⟨
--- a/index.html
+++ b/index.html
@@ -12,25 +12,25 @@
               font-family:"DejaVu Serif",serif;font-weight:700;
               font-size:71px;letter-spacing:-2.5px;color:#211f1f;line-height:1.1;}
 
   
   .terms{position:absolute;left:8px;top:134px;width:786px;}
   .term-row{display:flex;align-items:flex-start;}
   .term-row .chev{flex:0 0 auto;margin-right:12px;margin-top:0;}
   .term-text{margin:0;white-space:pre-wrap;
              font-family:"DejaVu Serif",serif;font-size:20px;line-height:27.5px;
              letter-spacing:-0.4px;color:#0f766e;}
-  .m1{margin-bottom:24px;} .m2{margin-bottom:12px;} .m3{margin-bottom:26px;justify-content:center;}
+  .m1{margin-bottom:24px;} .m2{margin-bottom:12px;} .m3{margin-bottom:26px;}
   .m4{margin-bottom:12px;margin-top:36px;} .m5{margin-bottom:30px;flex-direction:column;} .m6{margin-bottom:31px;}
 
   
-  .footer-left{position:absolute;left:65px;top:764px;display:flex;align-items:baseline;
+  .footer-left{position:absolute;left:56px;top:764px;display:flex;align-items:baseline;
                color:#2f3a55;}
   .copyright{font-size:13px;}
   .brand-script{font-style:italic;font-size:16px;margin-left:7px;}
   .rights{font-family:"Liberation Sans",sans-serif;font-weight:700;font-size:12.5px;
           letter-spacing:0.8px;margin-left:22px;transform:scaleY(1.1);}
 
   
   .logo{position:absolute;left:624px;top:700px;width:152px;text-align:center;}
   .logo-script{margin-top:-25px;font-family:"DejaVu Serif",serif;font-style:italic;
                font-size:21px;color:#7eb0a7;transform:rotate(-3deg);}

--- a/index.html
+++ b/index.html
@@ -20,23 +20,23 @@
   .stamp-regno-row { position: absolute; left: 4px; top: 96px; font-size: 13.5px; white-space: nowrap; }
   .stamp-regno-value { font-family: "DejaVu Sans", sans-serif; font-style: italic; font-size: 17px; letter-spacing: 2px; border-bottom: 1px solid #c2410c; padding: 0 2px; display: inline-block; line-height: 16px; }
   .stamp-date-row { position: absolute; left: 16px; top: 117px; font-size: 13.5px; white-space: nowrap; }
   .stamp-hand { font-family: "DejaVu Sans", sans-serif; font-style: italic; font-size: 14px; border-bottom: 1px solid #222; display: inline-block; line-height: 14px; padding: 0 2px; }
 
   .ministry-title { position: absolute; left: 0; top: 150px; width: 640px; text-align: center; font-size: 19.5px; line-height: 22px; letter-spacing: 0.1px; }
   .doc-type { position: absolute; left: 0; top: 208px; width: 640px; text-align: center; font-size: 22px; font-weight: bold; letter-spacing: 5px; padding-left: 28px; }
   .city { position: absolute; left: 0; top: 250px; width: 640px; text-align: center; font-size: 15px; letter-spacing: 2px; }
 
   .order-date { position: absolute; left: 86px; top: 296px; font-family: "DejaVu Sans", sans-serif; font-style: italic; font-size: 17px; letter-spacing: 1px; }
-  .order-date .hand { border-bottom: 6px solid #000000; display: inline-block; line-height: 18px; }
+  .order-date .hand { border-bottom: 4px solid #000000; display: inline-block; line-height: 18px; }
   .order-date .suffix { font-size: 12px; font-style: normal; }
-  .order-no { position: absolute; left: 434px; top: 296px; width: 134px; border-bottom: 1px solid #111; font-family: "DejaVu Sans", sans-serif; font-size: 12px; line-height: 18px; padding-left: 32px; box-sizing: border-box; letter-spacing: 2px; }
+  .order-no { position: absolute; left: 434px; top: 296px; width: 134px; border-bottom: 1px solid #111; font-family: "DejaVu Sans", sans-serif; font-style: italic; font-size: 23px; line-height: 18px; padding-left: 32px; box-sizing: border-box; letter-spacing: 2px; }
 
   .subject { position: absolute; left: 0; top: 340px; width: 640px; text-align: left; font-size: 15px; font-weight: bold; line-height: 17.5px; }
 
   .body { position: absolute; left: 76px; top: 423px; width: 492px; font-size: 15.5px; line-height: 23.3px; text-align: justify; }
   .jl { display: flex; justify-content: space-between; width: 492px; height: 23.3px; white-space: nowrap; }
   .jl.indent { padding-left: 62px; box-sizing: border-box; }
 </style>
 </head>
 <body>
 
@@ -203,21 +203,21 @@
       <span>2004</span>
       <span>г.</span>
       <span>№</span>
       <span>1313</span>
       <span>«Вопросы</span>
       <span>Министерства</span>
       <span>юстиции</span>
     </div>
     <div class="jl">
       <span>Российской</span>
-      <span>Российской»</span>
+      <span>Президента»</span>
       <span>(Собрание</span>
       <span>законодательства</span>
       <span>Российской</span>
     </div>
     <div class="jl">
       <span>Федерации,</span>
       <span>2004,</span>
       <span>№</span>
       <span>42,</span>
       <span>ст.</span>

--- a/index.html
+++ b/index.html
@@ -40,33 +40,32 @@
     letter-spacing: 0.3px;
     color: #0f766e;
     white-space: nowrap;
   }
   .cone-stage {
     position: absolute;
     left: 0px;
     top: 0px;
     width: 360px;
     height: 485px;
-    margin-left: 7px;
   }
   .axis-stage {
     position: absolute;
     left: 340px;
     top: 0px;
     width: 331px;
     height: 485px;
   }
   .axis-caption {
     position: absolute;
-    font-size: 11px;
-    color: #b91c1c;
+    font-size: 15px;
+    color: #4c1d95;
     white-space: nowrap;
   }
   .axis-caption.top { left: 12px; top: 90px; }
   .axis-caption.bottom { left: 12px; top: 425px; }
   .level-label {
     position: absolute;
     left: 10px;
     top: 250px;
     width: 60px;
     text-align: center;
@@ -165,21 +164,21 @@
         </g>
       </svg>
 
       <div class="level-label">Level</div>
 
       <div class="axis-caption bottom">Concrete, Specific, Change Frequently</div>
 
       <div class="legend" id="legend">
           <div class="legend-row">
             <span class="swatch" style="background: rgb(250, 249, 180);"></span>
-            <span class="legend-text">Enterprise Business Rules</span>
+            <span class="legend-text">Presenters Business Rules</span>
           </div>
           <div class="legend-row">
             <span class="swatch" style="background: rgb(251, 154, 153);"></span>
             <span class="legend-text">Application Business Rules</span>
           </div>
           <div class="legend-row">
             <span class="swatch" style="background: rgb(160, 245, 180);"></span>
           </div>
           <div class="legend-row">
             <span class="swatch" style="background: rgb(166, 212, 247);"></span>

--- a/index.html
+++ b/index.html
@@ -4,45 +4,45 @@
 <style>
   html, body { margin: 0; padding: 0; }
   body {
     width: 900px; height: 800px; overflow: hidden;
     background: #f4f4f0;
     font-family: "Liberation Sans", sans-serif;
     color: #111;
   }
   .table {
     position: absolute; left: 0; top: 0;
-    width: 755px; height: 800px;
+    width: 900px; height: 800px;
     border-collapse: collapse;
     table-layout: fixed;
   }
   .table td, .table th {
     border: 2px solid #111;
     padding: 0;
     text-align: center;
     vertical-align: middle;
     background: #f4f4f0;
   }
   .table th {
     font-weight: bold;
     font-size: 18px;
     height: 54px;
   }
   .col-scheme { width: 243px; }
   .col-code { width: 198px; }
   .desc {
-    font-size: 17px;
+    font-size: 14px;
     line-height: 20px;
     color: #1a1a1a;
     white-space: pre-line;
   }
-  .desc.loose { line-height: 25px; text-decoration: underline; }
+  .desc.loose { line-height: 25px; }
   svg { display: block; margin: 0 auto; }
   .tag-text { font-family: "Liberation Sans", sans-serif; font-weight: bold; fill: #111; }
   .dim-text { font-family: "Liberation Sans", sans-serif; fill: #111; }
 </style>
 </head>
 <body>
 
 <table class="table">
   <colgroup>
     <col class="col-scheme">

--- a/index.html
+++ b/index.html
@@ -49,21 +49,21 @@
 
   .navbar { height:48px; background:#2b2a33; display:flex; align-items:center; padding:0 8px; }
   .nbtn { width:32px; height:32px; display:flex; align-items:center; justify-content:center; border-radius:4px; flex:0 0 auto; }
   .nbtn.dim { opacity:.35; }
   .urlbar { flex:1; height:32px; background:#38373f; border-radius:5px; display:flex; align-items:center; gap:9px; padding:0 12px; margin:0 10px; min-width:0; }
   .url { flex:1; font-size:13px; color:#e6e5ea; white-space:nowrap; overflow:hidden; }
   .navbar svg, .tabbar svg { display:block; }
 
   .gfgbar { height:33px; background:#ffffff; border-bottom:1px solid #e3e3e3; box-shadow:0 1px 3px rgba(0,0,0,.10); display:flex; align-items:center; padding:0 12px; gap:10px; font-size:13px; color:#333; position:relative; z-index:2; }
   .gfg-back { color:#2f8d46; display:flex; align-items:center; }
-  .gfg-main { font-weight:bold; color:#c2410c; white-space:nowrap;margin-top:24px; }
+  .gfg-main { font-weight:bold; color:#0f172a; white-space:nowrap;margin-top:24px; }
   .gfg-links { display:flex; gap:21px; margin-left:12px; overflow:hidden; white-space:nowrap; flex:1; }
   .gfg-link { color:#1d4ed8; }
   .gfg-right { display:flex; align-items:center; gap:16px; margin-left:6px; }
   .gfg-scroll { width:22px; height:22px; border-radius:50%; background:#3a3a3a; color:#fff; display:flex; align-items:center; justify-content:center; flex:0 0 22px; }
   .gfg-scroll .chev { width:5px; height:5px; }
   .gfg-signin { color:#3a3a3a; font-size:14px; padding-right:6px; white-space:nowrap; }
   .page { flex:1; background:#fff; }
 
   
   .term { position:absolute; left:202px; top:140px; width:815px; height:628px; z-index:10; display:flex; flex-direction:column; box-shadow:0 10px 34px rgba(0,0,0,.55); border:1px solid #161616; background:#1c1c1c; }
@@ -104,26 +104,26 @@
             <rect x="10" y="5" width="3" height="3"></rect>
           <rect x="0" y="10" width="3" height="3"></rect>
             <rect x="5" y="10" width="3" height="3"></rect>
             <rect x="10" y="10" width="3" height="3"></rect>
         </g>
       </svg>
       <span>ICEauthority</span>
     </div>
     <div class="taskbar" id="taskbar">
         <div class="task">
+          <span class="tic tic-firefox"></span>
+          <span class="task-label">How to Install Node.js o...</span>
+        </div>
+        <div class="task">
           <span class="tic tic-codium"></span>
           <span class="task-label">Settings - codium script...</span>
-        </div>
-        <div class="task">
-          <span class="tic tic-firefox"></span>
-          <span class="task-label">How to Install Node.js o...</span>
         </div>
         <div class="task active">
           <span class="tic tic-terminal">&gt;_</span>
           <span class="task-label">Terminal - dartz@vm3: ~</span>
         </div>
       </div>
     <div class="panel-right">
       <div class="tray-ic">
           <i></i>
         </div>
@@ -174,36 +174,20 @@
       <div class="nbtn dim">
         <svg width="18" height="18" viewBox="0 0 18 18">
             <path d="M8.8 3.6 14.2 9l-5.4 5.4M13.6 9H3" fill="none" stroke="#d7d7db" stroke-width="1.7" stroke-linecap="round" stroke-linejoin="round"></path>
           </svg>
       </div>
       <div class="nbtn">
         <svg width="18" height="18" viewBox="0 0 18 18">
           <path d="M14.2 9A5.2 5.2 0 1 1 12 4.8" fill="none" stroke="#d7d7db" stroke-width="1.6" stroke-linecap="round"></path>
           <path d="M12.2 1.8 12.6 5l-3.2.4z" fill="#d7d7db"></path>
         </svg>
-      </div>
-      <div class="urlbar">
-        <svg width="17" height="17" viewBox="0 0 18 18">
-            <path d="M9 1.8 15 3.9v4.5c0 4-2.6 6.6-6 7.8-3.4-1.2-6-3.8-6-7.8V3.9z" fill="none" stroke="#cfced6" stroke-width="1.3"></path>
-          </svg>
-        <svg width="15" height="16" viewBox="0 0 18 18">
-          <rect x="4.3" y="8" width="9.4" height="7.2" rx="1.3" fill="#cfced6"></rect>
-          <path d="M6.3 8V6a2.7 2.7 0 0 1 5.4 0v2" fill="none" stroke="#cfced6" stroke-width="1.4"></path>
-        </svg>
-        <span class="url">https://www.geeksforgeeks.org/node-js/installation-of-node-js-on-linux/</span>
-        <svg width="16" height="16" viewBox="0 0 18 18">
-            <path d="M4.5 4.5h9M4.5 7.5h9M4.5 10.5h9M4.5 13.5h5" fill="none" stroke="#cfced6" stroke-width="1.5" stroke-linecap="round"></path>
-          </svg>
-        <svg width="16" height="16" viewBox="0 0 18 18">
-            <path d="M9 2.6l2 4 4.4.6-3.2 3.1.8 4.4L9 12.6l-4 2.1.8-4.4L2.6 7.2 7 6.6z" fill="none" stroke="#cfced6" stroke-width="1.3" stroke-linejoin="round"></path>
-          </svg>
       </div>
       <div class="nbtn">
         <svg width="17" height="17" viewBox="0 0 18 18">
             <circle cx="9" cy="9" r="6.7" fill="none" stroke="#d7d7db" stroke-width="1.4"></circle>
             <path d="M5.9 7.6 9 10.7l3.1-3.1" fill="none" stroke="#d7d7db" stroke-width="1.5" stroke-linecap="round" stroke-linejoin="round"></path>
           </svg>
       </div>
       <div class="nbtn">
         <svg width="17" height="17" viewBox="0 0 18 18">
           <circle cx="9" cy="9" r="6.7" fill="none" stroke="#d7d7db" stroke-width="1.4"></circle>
⟩
__Exercise prompt__. For the listing above, print only the lines starting at the line containing "line-height: 20px;" and ending at the line containing "block; margin: 0", exactly, both included.

__Response__.
     line-height: 20px;
     color: #1a1a1a;
     white-space: pre-line;
   }
-  .desc.loose { line-height: 25px; text-decoration: underline; }
+  .desc.loose { line-height: 25px; }
   svg { display: block; margin: 0 auto; }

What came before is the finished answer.